──────── Records for this task ────────

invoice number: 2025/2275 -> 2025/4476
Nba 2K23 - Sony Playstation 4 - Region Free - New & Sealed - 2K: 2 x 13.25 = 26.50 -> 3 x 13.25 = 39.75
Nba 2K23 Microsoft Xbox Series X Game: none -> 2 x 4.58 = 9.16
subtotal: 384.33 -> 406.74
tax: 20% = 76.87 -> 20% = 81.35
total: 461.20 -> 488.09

────────
──────── Records for this task ────────

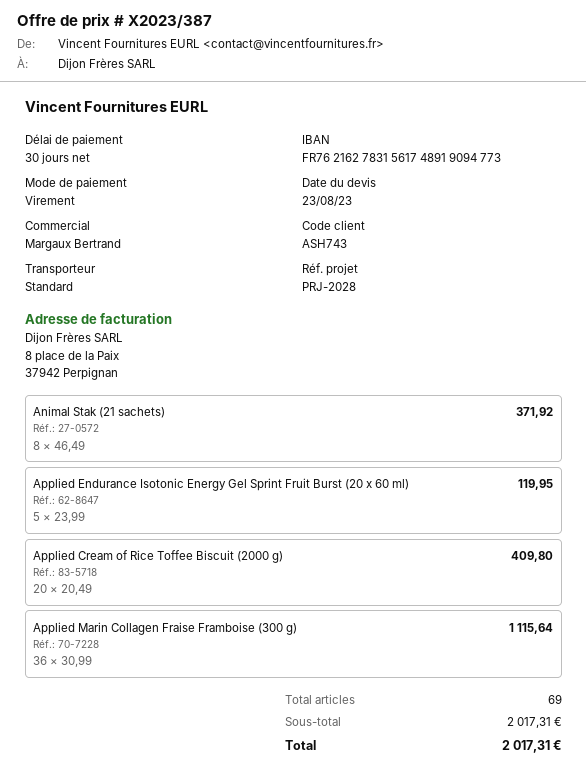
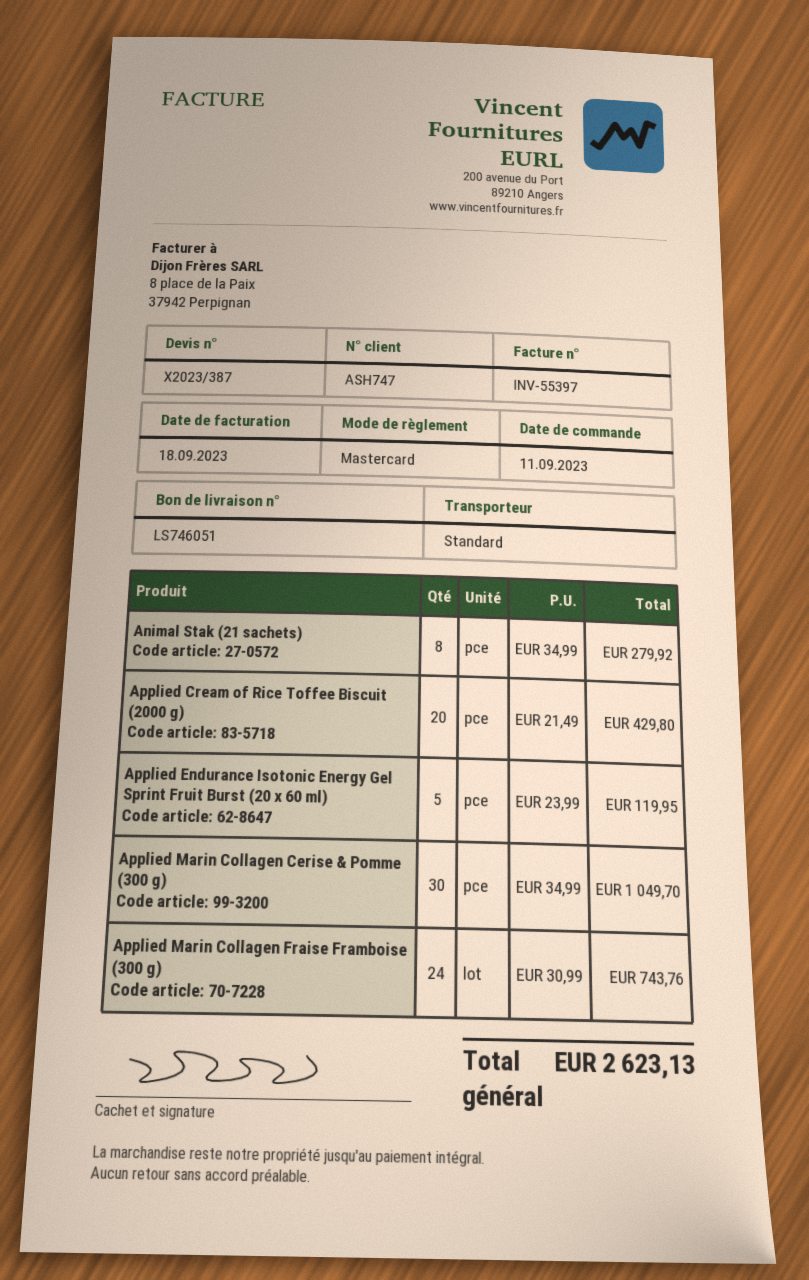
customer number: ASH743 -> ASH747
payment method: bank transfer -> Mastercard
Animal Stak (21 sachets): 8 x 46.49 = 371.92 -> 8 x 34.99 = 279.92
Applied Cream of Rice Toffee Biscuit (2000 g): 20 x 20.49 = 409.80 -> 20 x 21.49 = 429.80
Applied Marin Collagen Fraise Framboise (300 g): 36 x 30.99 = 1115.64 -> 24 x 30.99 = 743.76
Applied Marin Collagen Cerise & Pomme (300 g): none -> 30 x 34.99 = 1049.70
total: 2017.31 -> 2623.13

────────
──────── Records for this task ────────

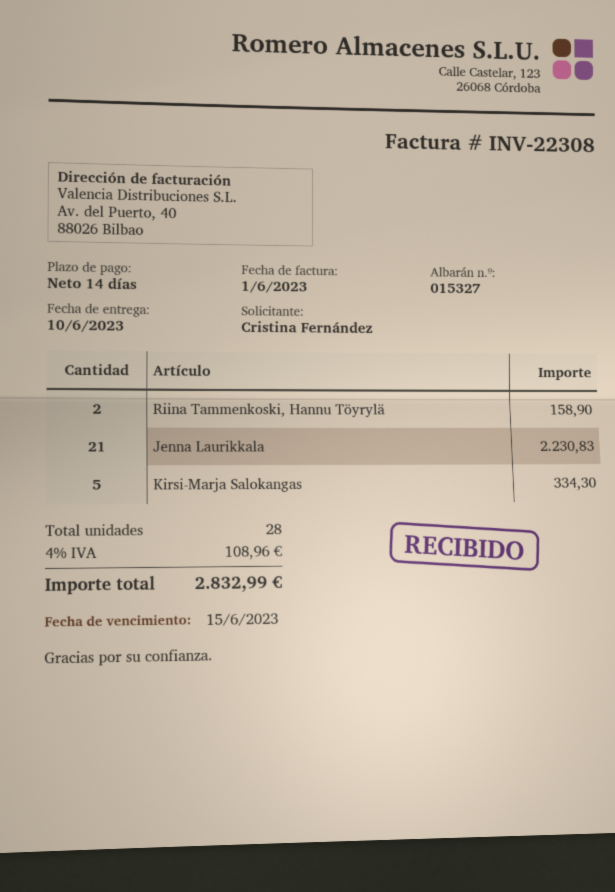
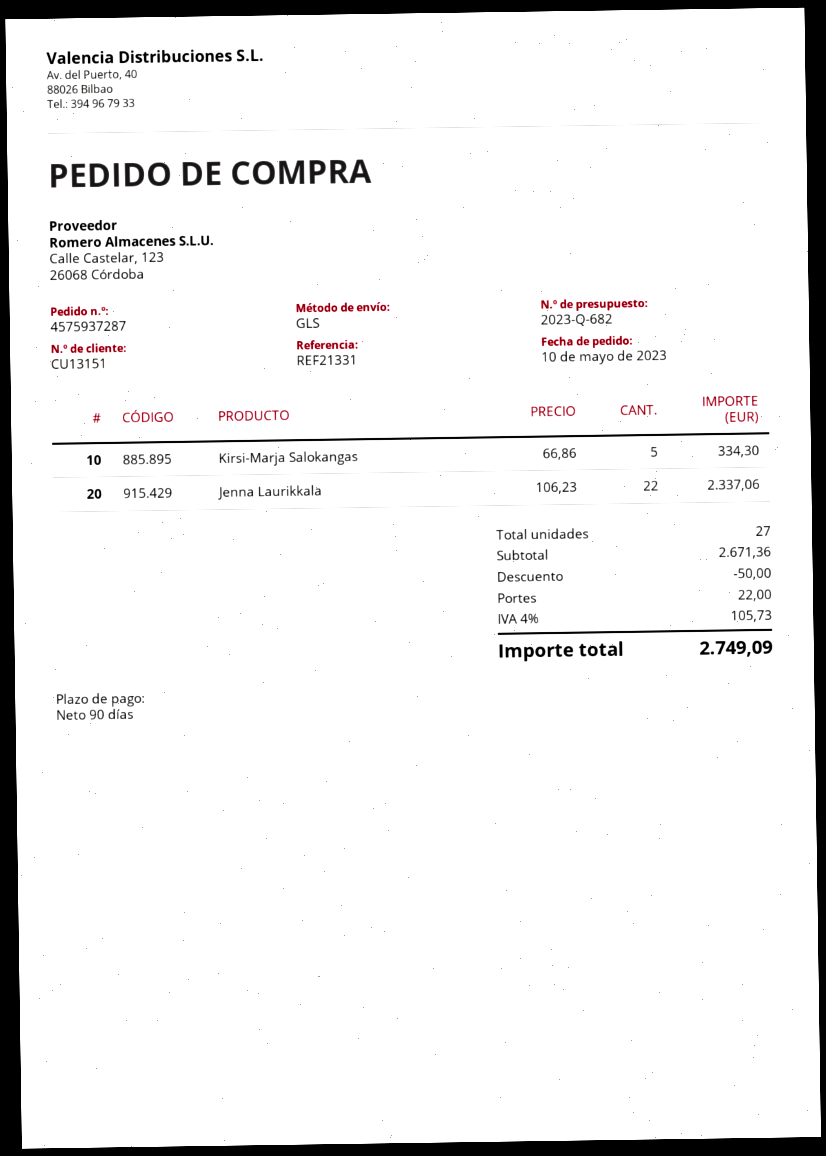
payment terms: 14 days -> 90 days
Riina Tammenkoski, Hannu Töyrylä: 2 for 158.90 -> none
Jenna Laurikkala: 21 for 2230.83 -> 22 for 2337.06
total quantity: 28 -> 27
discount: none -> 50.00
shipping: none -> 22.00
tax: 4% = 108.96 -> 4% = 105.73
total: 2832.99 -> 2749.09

────────

• [What you are asked to do]
Your answer must be the lines above from the one containing "invoice number: 2025/2275 -> 2025/4476" to the one containing "tax: 20% = 76.87 -> 20% = 81.35", both included, restated word for word.

• [Answer space]
invoice number: 2025/2275 -> 2025/4476
Nba 2K23 - Sony Playstation 4 - Region Free - New & Sealed - 2K: 2 x 13.25 = 26.50 -> 3 x 13.25 = 39.75
Nba 2K23 Microsoft Xbox Series X Game: none -> 2 x 4.58 = 9.16
subtotal: 384.33 -> 406.74
tax: 20% = 76.87 -> 20% = 81.35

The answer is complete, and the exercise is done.